╭──
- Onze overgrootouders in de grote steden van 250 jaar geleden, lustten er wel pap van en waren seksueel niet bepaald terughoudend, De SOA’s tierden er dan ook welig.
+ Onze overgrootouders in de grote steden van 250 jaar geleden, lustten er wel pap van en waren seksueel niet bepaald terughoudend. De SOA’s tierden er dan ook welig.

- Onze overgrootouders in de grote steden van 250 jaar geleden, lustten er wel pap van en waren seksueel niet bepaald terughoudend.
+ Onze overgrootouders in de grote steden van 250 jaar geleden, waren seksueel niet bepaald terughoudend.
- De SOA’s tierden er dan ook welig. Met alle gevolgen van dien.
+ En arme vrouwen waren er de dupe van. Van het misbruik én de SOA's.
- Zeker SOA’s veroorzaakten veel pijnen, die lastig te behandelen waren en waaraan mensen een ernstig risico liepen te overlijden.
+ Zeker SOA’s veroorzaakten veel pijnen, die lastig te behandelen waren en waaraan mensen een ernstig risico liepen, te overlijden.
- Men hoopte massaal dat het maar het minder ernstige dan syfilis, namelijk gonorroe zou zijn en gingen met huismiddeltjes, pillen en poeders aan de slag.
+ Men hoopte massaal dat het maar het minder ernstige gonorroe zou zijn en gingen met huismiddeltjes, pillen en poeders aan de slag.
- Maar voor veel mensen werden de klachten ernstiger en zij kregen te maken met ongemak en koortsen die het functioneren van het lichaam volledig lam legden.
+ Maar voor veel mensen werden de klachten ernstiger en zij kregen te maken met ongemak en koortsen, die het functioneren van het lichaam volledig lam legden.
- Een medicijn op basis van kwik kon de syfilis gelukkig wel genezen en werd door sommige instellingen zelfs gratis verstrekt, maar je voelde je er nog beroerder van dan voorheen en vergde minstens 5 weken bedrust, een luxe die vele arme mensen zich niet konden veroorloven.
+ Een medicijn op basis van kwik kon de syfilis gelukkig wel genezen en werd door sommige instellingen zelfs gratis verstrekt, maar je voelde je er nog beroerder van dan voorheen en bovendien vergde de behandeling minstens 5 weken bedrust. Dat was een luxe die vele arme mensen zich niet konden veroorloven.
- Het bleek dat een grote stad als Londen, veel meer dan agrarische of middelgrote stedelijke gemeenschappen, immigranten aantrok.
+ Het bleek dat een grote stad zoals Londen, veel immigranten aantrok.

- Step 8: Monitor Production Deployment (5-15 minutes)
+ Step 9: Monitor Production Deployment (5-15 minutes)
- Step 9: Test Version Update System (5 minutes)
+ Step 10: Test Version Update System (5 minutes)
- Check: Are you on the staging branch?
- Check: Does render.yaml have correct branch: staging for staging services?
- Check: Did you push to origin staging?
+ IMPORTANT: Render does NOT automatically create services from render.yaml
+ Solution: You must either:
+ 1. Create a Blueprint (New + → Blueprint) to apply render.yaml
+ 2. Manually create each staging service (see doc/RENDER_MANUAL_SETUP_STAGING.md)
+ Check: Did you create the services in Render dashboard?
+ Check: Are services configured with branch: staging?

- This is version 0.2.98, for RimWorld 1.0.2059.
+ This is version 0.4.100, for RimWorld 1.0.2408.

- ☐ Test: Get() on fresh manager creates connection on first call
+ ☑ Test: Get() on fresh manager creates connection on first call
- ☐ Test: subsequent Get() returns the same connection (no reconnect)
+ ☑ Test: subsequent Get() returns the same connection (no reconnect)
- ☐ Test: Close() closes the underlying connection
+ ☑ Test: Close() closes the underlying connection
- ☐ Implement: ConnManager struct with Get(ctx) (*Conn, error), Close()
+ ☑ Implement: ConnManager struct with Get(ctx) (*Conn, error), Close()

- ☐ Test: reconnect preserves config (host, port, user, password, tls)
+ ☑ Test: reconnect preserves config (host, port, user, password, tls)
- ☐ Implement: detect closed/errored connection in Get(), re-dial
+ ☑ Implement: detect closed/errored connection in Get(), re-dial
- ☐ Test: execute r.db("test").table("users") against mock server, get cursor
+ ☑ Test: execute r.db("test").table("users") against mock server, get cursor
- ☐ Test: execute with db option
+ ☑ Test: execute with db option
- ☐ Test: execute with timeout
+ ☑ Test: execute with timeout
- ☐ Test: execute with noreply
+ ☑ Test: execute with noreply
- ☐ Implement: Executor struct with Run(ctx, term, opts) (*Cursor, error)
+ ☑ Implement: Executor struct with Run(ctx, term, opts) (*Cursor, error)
╰──
GOAL OF THE EXERCISE:
Your reply should hold all the lines from the listing above in which "underlying" appears.

WRITTEN RESPONSE:
- ☐ Test: Close() closes the underlying connection
+ ☑ Test: Close() closes the underlying connection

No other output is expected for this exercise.